What is being asked: Write out again, exactly as they appear, the lines from the start of the data below through the line with "- CM | VARIABLE | VISIT |"; no pictures.

Supplied information:
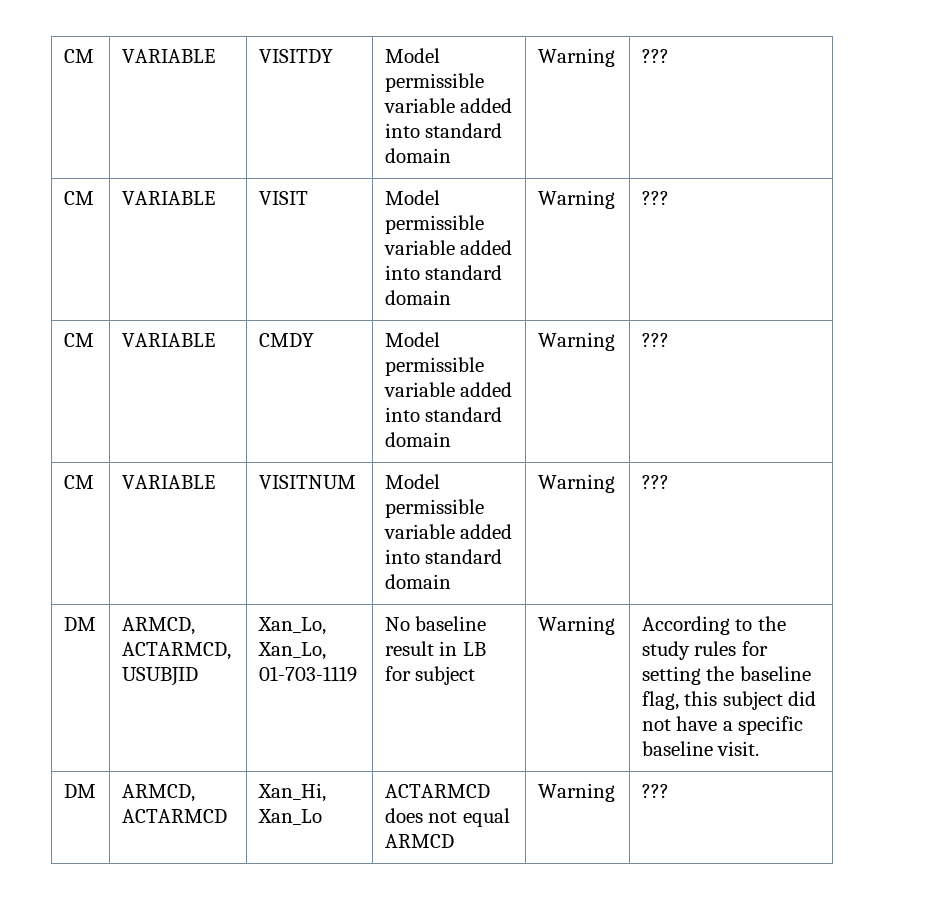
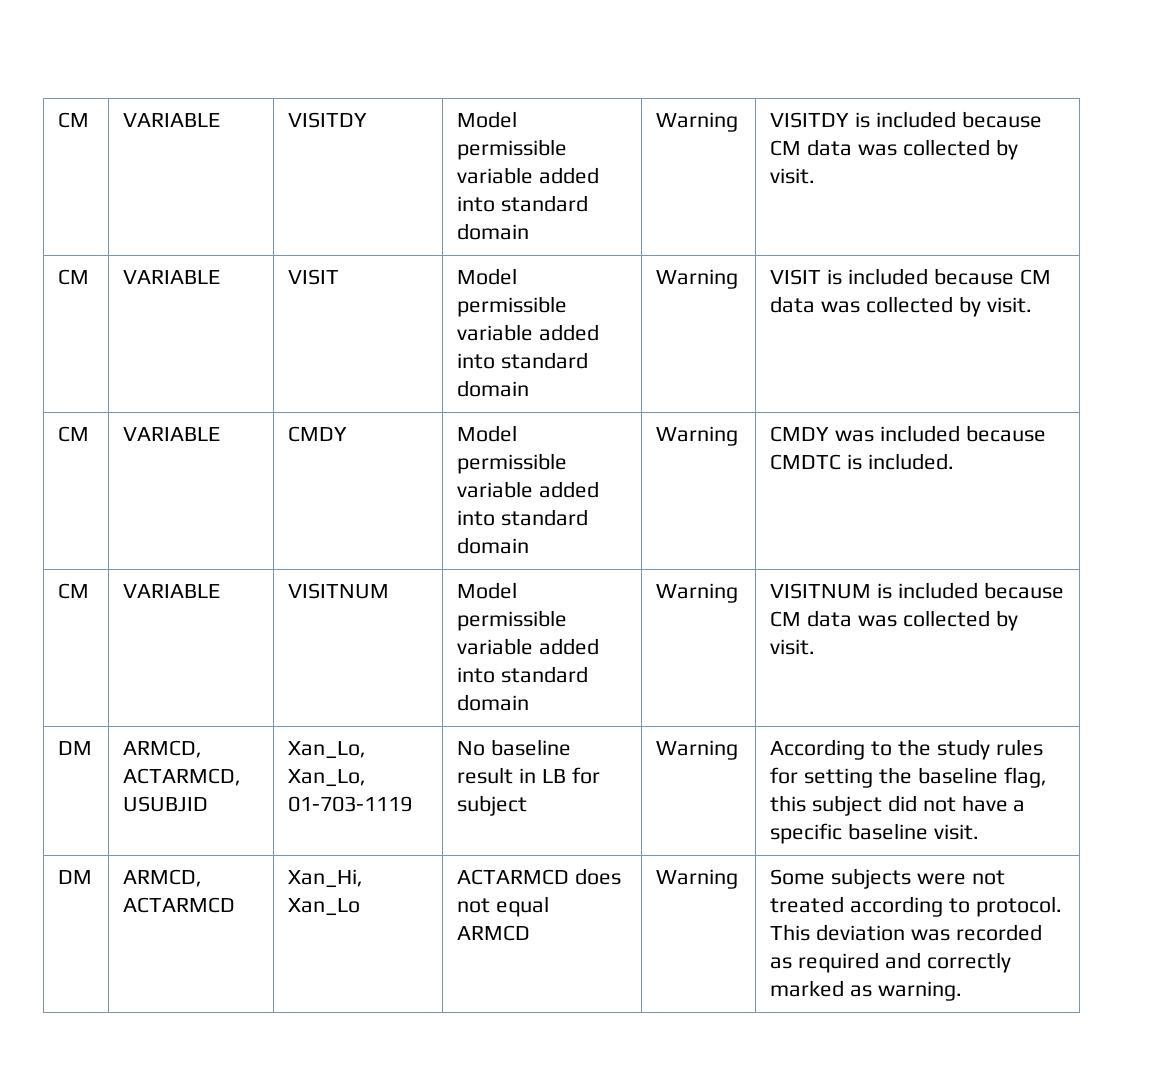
- CM | VARIABLE | VISITDY | Model permissible variable added into standard domain | Warning | ???
+ CM | VARIABLE | VISITDY | Model permissible variable added into standard domain | Warning | VISITDY is included because CM data was collected by visit.
- CM | VARIABLE | VISIT | Model permissible variable added into standard domain | Warning | ???
+ CM | VARIABLE | VISIT | Model permissible variable added into standard domain | Warning | VISIT is included because CM data was collected by visit.
- CM | VARIABLE | CMDY | Model permissible variable added into standard domain | Warning | ???
+ CM | VARIABLE | CMDY | Model permissible variable added into standard domain | Warning | CMDY was included because CMDTC is included.
- CM | VARIABLE | VISITNUM | Model permissible variable added into standard domain | Warning | ???
+ CM | VARIABLE | VISITNUM | Model permissible variable added into standard domain | Warning | VISITNUM is included because CM data was collected by visit.
- DM | ARMCD, ACTARMCD | Xan_Hi, Xan_Lo | ACTARMCD does not equal ARMCD | Warning | ???
+ DM | ARMCD, ACTARMCD | Xan_Hi, Xan_Lo | ACTARMCD does not equal ARMCD | Warning | Some subjects were not treated according to protocol. This deviation was recorded as required and correctly marked as warning.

Solution for this exercise:
- CM | VARIABLE | VISITDY | Model permissible variable added into standard domain | Warning | ???
+ CM | VARIABLE | VISITDY | Model permissible variable added into standard domain | Warning | VISITDY is included because CM data was collected by visit.
- CM | VARIABLE | VISIT | Model permissible variable added into standard domain | Warning | ???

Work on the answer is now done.